Depuis le coup d’État manqué contre le président Erdoğan, l’Europe assiste atterrée au basculement d’un pays jusqu’alors appelé à intégrer l’Union européenne. En Turquie l’État de droit est chaque jour un peu plus affaibli par la purge instaurée par le gouvernement au prétexte de répondre au coup d’État. Europe Écologie – Les Verts dénonce la dérive liberticide du gouvernement turc et en appelle à une action de la France et de l’Europe.

Cette nuit, 11 député-es, élus du Parti démocratique des peuples (HDP), ont été arrêtés par le gouvernement turc. Troisième force politique du pays avec 59 députés (dont 23 femmes), le HDP est le parti turc rassemblant militant-es kurdes et progressistes. Deux autres députés ont échappé à la purge, étant à l’étranger, dont  Tugba Hezer, qu’EELV avait reçue en juillet. Les deux co-présidents du HDP Selahattin Demirtas et Figen Yûksekdag sont parmi les personnes arrêtés et perquisitionnées. Europe Écologie – Les Verts dénonce fermement l’ensemble de ces arrestations.

Ces arrestations ont été rendues possibles par la levée de l’immunité parlementaire des députés du HDP votée en mai par le Parlement, où l’AKP du président Erdoğan dispose de la majorité absolue. Une décision politique qui annonçait la poursuite des purges des opposants et offrait un boulevard à l’élimination de ce parti, la stratégie d’Erdogan visant à décapiter et à faire disparaître le HDP du Parlement.

Pour y parvenir, l’argument du terrorisme est encore une fois utilisé. Leur est reprochée une supposée proximité avec le PKK, organisation qualifiée de terroriste par le gouvernement et en guerre avec lui depuis des années. Après un cessez le feu de deux ans, la guerre a repris en juillet 2015 dans le sud-est, à majorité kurde, engendrant d’innombrables victimes civiles essentiellement kurdes (on comptabilise plus de 40 000 morts dans ce conflit depuis 1984).

L’arrestation des députés du HDP succède à des dizaines de milliers d’arrestations, que le régime a opérées depuis la tentative de coup d’État de juillet dernier (que le HDP avait pourtant condamné) et l’instauration de l’État d’urgence. Les médias ont déjà été muselés : de nombreux journalistes sont poursuivis et 168 médias (journaux, chaines de télévision) ont été fermés. Dans le mois qui a suivi la tentative de coup d’État, les autorités turques ont arrêté 40 000 personnes et 20 000 d’entre elles ont été placées en garde à vue. En outre, 80 000 fonctionnaires ont été licenciés, notamment de nombreux enseignants syndiqués.

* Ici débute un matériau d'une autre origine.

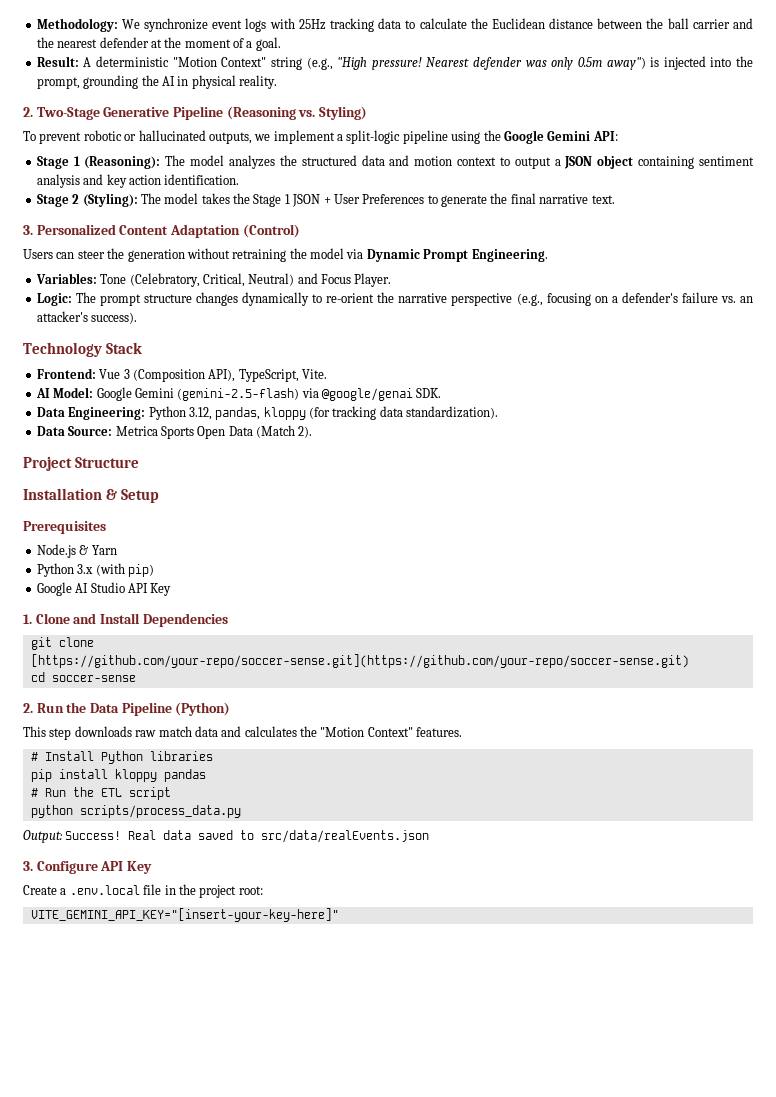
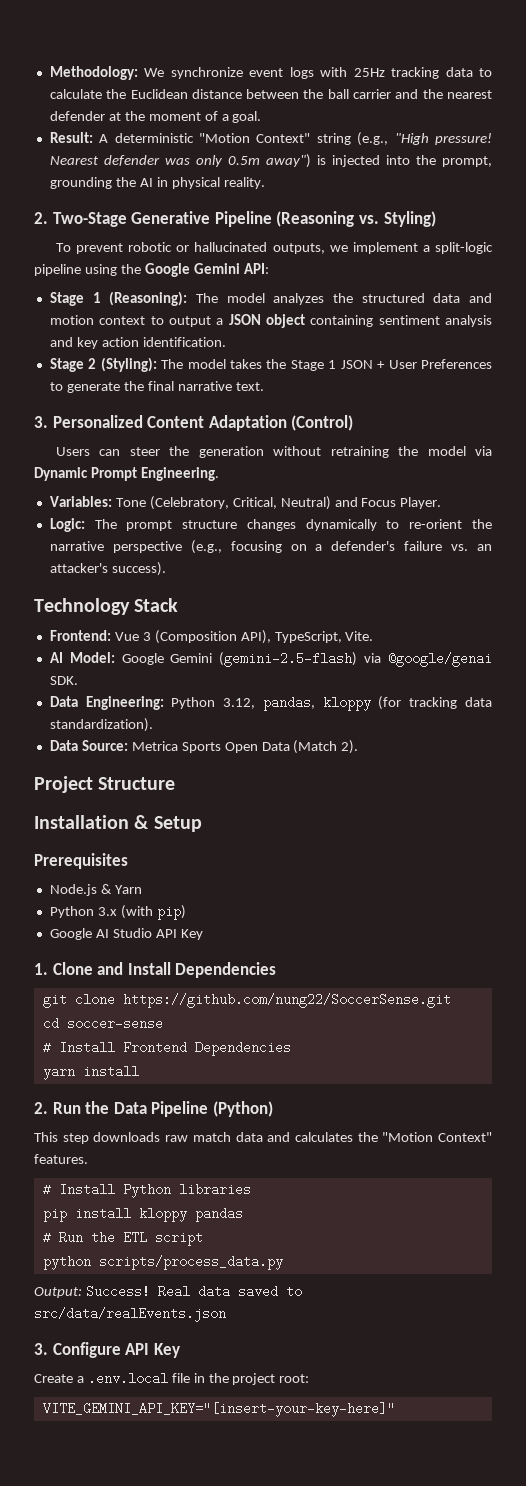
- git clone [https://github.com/your-repo/soccer-sense.git](https://github.com/your-repo/soccer-sense.git)
+ git clone https://github.com/nung22/SoccerSense.git
+ # Install Frontend Dependencies
+ yarn install

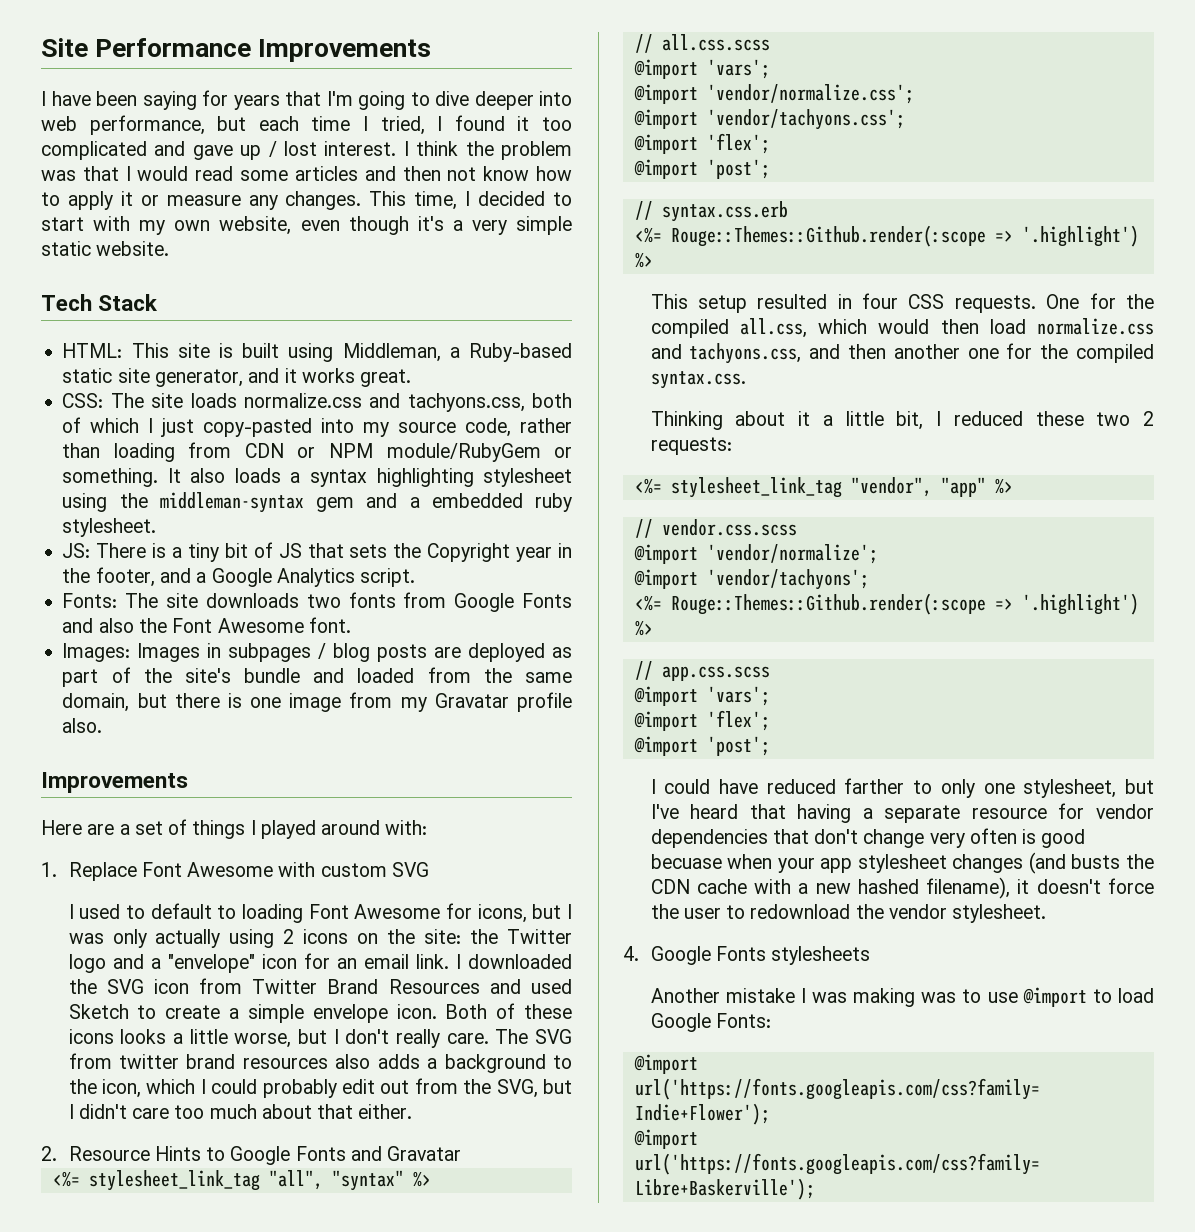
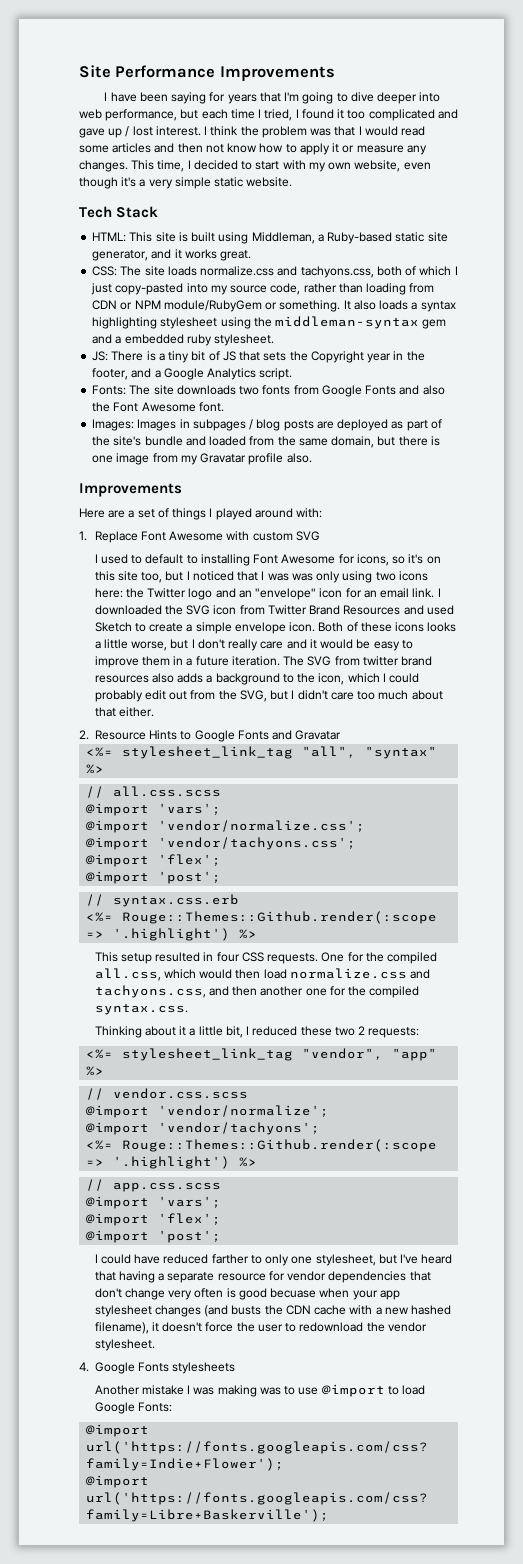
- I used to default to loading Font Awesome for icons, but I was only actually using 2 icons on the site: the Twitter logo and a "envelope" icon for an email link.
+ I used to default to installing Font Awesome for icons, so it's on this site too, but I noticed that I was was only using two icons here: the Twitter logo and an "envelope" icon for an email link.
- Both of these icons looks a little worse, but I don't really care.
+ Both of these icons looks a little worse, but I don't really care and it would be easy to improve them in a future iteration.

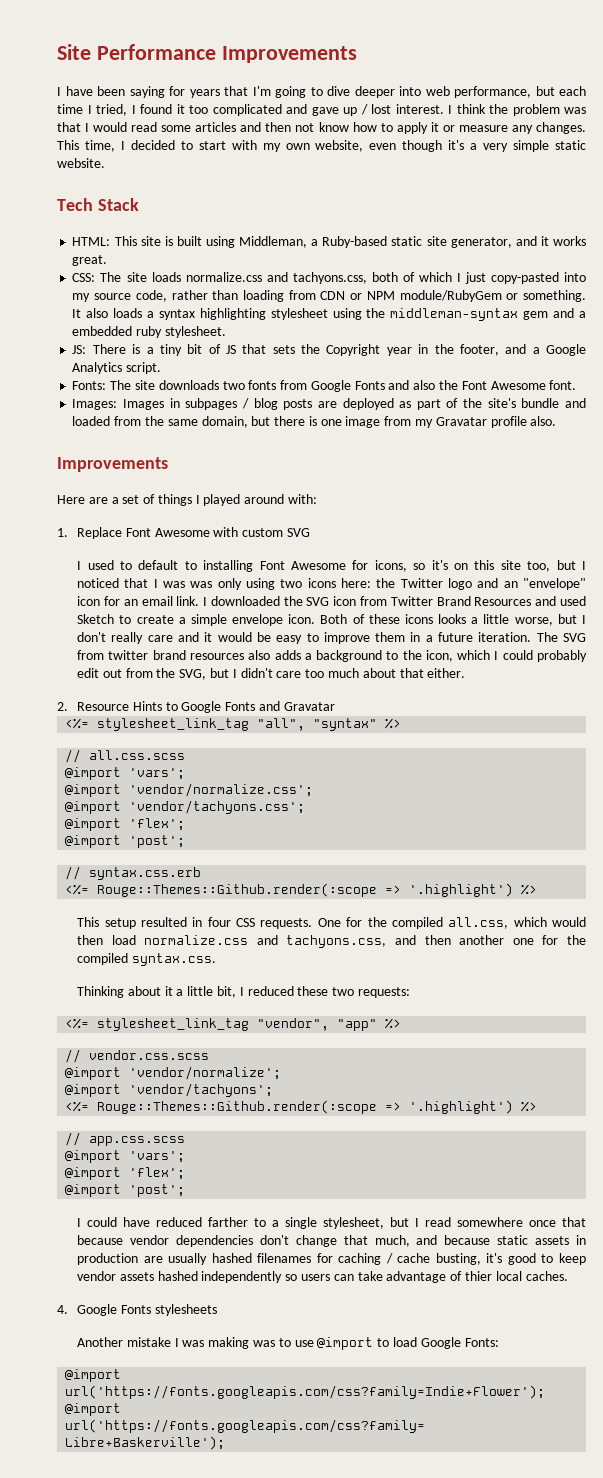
- Thinking about it a little bit, I reduced these two 2 requests:
+ Thinking about it a little bit, I reduced these two requests:
- I could have reduced farther to only one stylesheet, but I've heard that having a separate resource for vendor dependencies that don't change very often is good becuase when your app stylesheet changes (and busts the CDN cache with a new hashed filename), it doesn't force the user to redownload the vendor stylesheet.
+ I could have reduced farther to a single stylesheet, but I read somewhere once that because vendor dependencies don't change that much, and because static assets in production are usually hashed filenames for caching / cache busting, it's good to keep vendor assets hashed independently so users can take advantage of thier local caches.

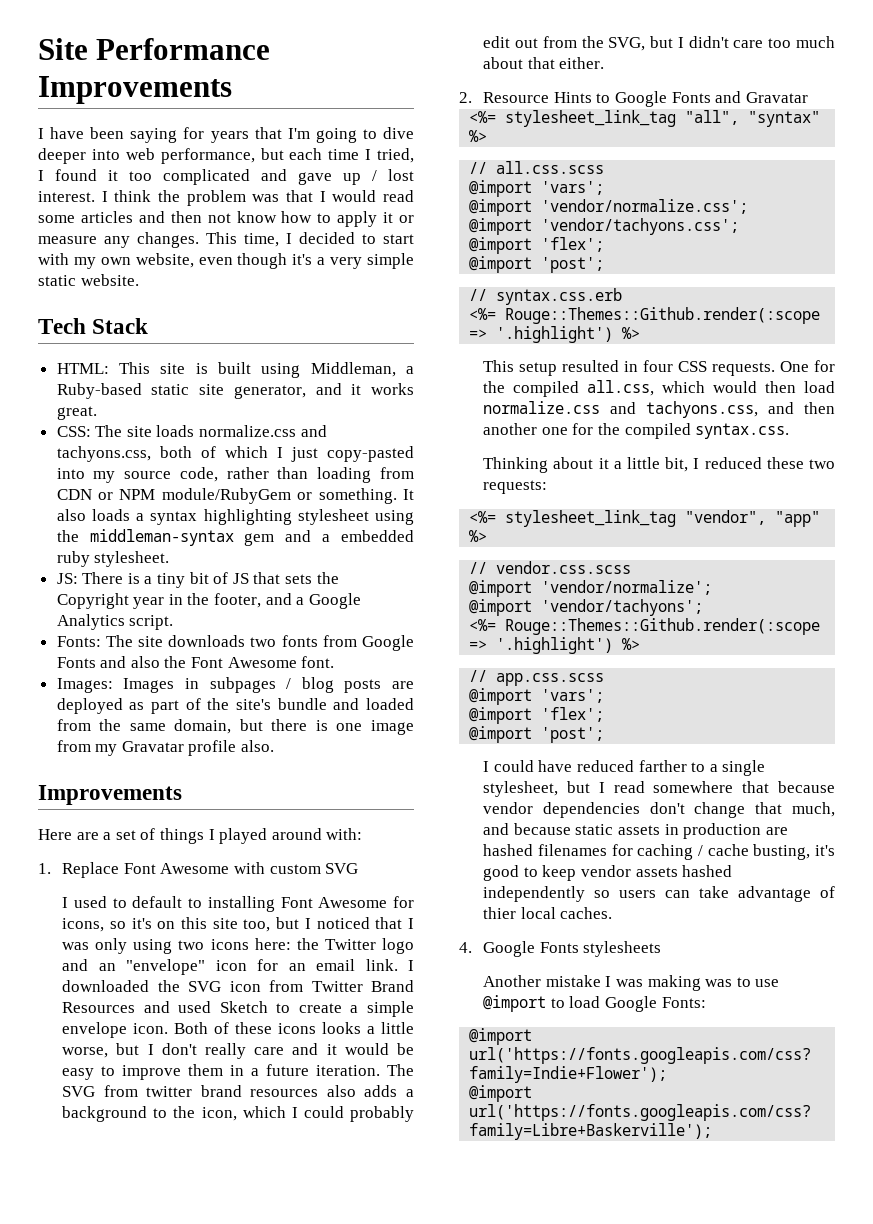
- I used to default to installing Font Awesome for icons, so it's on this site too, but I noticed that I was was only using two icons here: the Twitter logo and an "envelope" icon for an email link.
+ I used to default to installing Font Awesome for icons, so it's on this site too, but I noticed that I was only using two icons here: the Twitter logo and an "envelope" icon for an email link.
- I could have reduced farther to a single stylesheet, but I read somewhere once that because vendor dependencies don't change that much, and because static assets in production are usually hashed filenames for caching / cache busting, it's good to keep vendor assets hashed independently so users can take advantage of thier local caches.
+ I could have reduced farther to a single stylesheet, but I read somewhere that because vendor dependencies don't change that much, and because static assets in production are hashed filenames for caching / cache busting, it's good to keep vendor assets hashed independently so users can take advantage of thier local caches.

Cette affaire est une illustration dramatique de la dérive autocratique du président turc qui installe son pays dans la terreur, les persécutions et la guerre. Le président Erdoğan nargue également l’Europe en annonçant vouloir rétablir la peine de mort, tout en développant une stratégie ambiguë à l’international et particulièrement en Syrie où sa vendetta anti-kurdes joue à la fois le jeu de Daesh et du régime soutenu par la Russie de Poutine.

L’Europe, soucieuse de ne pas se fâcher avec ce partenaire avec lequel elle a signé un accord pour garder en Turquie les centaines de milliers de réfugié-es qu’elle refuse d’accueillir, est particulièrement peu virulente dans ses réactions. EELV demande au gouvernement français, à l’Union européenne et à la communauté internationale d’agir efficacement pour la libération des députés du HDP, et tout au moins rappeler l’ambassadeur français. Plus généralement, EELV rappelle qu’il est urgent de mettre fin à la dérive autoritaire qui prend en otage le peuple turc en prenant des sanctions économiques, politiques et diplomatiques à l’encontre de la Turquie et du régime d’Erdoğan.

« Je m’apprête à solliciter une audience auprès du Ministre des Affaires étrangères, Jean-Marc Ayrault, pour échanger avec lui de l’ensemble de la situation dans cette zone du monde : Turquie, crimes de guerre en Syrie, accord UE-Turquie et accueil des réfugié-es en France. Ce n’est que par une réponse forte à l’ensemble de ces problématiques, et d’abord et avant tout à la crise syrienne, que nous parviendrons à rétablir la paix et la démocratie en Turquie… et le respect des droits humains chez nous. » indique David Cormand, secrétaire national d’EELV.